The audience who are witness to this onslaught — the club is now packed — are left breathless as the performer rushes off stage, irrepressibly energetic to the last. Now nursing a pale drink, the old man near the stage nods, though the gesture is at least as much in wonder as in approval or sympathy. His attention seems to waver a small degree as the next performer comes up. Less sallow-looking, more contented than his predecessor, this singer leads a lean country ensemble through a series of weird, off-kilter parables that give way to more conventional, even mawkish ballads. The audience is intrigued but not quite with him; a few spectators begin to trickle out. The next performer galvanizes the crowd with searing, heartfelt songs of breakup and loss: If you see her, say hello. After him, as the evening lengthens into deep night, a succession of new singers ascends the stage, each one a bit older than the previous, a bit more undirected and less compelling. There is the Christian singer, at first accommodating and then increasingly strident and condemning; the hopeful ’80s pop star, sounding lost amid reams of dated arrangements; an aging folk-rocker delivering almost willfully inconsequential songs; and, in a strange echo of the day’s first performer, an older man with just an acoustic guitar, scratching out folk songs and ballads with a voice from which nearly all the contours have been shaven away. These are performances without irony, taking each song’s outlandish truths and fanciful occurrences as read. I rode all day and I’ll ride all night and I’ll overtake my lady. Whatever he is channeling, it fails to reach very far — the club has grown mostly empty now, and many of the people still present are lost in conversation, reliving and debating what they have already heard earlier in the evening.

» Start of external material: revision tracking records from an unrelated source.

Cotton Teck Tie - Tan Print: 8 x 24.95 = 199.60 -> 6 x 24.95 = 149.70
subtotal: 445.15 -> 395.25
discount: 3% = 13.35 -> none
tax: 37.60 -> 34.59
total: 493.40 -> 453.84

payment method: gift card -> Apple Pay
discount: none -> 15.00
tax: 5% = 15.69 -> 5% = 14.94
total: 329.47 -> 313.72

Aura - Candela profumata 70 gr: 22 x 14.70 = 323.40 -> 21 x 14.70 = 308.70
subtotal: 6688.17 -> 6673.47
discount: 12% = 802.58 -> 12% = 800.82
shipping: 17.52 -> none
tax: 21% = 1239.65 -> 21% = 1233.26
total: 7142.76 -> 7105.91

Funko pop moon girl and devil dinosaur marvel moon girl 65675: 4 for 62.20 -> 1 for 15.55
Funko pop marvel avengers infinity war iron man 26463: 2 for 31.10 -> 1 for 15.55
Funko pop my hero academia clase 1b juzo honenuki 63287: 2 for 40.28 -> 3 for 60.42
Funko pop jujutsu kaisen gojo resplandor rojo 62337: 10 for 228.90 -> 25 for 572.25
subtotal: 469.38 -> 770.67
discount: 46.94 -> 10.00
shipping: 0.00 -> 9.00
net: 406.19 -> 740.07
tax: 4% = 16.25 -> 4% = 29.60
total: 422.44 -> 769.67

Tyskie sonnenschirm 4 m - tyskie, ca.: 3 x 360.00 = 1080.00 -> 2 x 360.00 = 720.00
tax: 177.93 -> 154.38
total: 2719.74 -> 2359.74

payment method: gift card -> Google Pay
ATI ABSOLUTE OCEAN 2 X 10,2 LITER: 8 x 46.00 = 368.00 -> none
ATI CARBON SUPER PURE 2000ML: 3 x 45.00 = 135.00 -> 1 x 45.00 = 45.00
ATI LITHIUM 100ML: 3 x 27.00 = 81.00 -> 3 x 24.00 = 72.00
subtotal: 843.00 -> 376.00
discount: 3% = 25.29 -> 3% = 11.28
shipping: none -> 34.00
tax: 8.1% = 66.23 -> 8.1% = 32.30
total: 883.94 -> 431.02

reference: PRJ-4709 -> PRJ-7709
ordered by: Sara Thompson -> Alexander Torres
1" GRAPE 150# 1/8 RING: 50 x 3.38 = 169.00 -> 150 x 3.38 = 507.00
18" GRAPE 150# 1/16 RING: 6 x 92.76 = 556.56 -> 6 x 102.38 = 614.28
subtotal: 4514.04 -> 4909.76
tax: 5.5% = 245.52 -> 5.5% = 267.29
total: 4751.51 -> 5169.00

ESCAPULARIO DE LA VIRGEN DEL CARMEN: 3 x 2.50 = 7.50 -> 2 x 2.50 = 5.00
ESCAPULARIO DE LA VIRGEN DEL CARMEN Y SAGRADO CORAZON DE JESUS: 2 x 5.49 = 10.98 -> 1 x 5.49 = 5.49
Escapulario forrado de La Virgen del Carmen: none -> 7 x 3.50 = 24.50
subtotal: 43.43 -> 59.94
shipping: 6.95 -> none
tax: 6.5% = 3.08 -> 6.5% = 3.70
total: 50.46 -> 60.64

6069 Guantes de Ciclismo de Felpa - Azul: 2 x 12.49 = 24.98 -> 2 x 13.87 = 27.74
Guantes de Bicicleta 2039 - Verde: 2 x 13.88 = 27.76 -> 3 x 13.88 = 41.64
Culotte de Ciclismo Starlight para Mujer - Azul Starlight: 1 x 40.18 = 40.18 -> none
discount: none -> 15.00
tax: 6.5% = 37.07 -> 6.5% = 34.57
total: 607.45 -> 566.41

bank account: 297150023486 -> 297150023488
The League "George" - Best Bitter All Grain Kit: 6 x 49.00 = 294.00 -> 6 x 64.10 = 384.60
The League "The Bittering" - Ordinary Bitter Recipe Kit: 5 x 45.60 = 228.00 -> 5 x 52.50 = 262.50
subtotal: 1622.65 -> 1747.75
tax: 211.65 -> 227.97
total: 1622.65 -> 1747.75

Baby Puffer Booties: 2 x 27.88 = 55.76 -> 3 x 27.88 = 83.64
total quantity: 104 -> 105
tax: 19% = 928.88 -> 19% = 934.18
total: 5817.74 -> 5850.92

The stage light dims, the last performer shuffles off to scattered applause, and for a long time it seems as though there will be no more music here.

Then the old man rises from his table. He adjusts his hat, fiddles with it some more until it’s nested back in the same spot before he started fussing with it. And then he climbs onto the stage.

He sits at an electric piano. From behind him a lonely electric guitar picks a frail chord on every beat. He leans into the microphone.

I’m walking … through streets that are dead.

The audience, distant at first — they have heard much tonight that either disappointed or baffled them — gradually allow themselves to be taken in, surrendering to the words, and to this music that sounds piped in from some juke-joint of the subconscious, every dive bar anyone ever imagined rolled into a single place. The sound as it unfolds picks up and reconciles most of what was great from everyone who came before on this stage: the snatches of quasi-remembered standards, the competing stories telescoped into one fractured narrative, the unabashed humor, the taint of Biblical judgment and overhanging doom. Your days are numbered and so are mine. The loss within these songs is overwhelming, every turn of a corner revealing another ghost, yet despair never overtakes them — or the singer. The man plays on, crouched behind his keyboard, barreling through one song after another, untwisting each one in new and unexpected directions. The playing has taken on a new meaning, here in the waning minutes of night: the act of performing itself, the perseverance to faithfully deliver these words and these melodies is an ennobling one. The perseverance and devotion are the antidotes to despair. As the set at last winds down — I feel a change comin’ on, and the last part of the day is already gone — the man finally brings his gaze from some indeterminate point in space to rest on the faces turned to him. “Thank you.” And out of nowhere a grin, wicked and impish. And then he’s gone, the final chord still ringing in the air.

The sun has returned to the solitary window overlooking the floor, revealing seats that are nearly full again, with both new listeners and those who have sat here stubbornly for what must feel like ages, accepting the mediocre and the execrable as the occasional, and inevitable, price of the sublime. The stage light once again dims. All that remains is the audience, restive yet still miraculously willing to keep their place as they watch the empty stage for whatever is going to happen next.